▶ WHAT THE TASK ASKS: For each line in the material below that holds "subtotal", copy that line.

▶ TASK INPUTS:
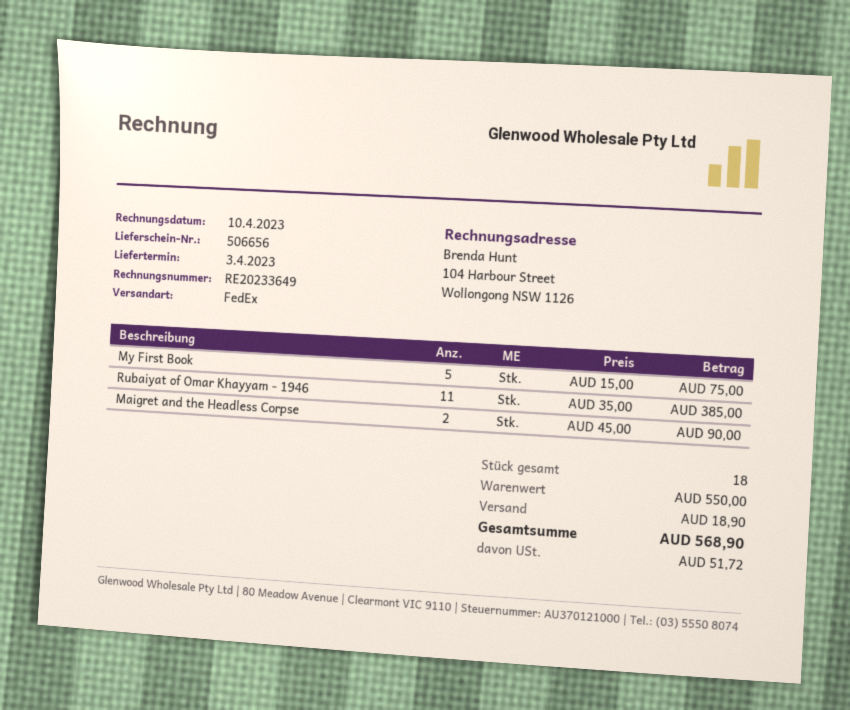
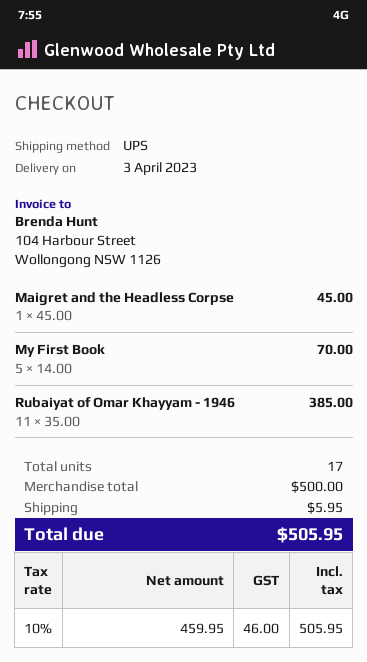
shipping method: FedEx -> UPS
My First Book: 5 x 15.00 = 75.00 -> 5 x 14.00 = 70.00
Maigret and the Headless Corpse: 2 x 45.00 = 90.00 -> 1 x 45.00 = 45.00
total quantity: 18 -> 17
subtotal: 550.00 -> 500.00
shipping: 18.90 -> 5.95
tax: 51.72 -> 46.00
total: 568.90 -> 505.95

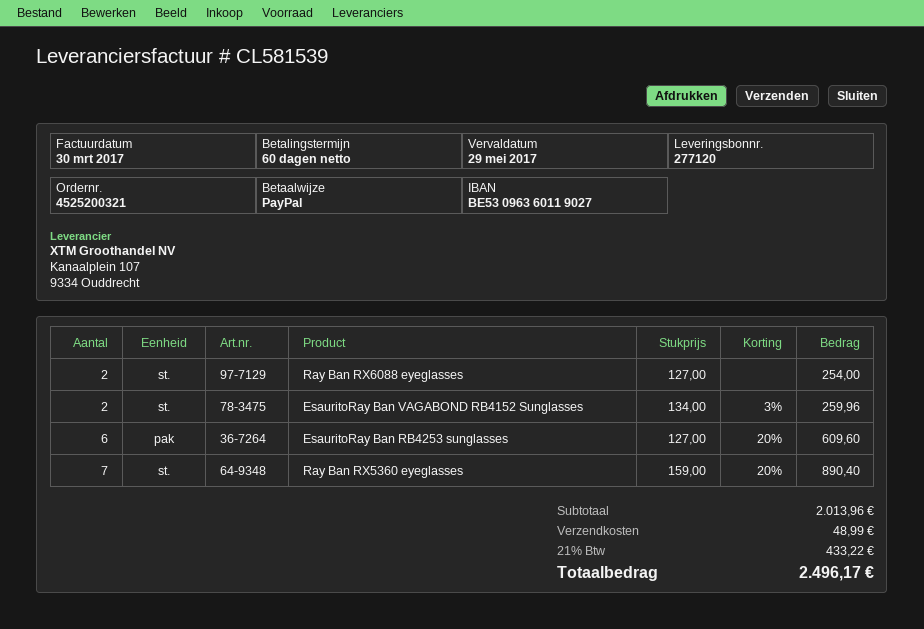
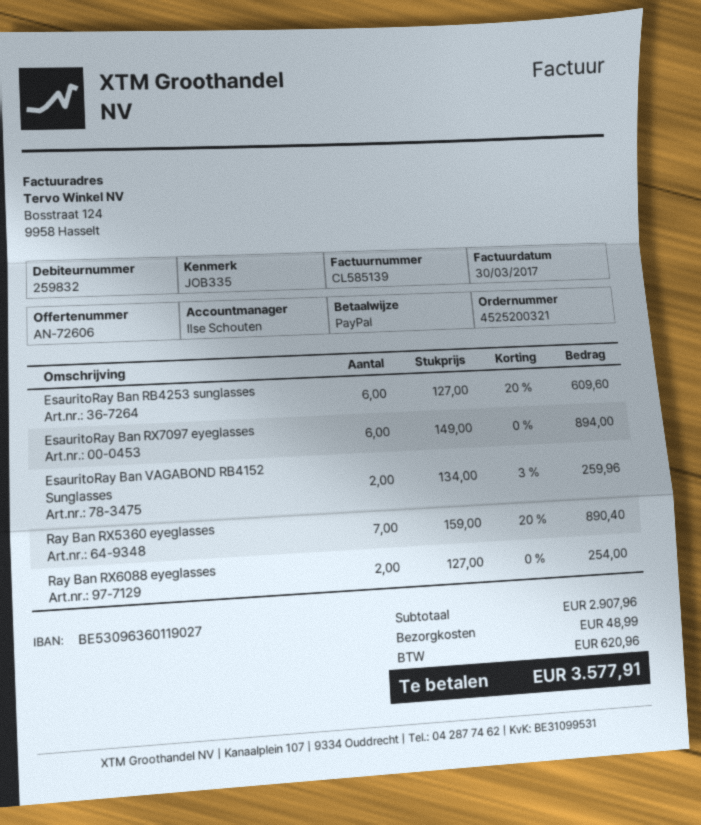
invoice number: CL581539 -> CL585139
EsauritoRay Ban RX7097 eyeglasses: none -> 6 x 149.00 = 894.00
subtotal: 2013.96 -> 2907.96
tax: 433.22 -> 620.96
total: 2496.17 -> 3577.91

▶ EXPECTED ANSWER:
subtotal: 550.00 -> 500.00
subtotal: 2013.96 -> 2907.96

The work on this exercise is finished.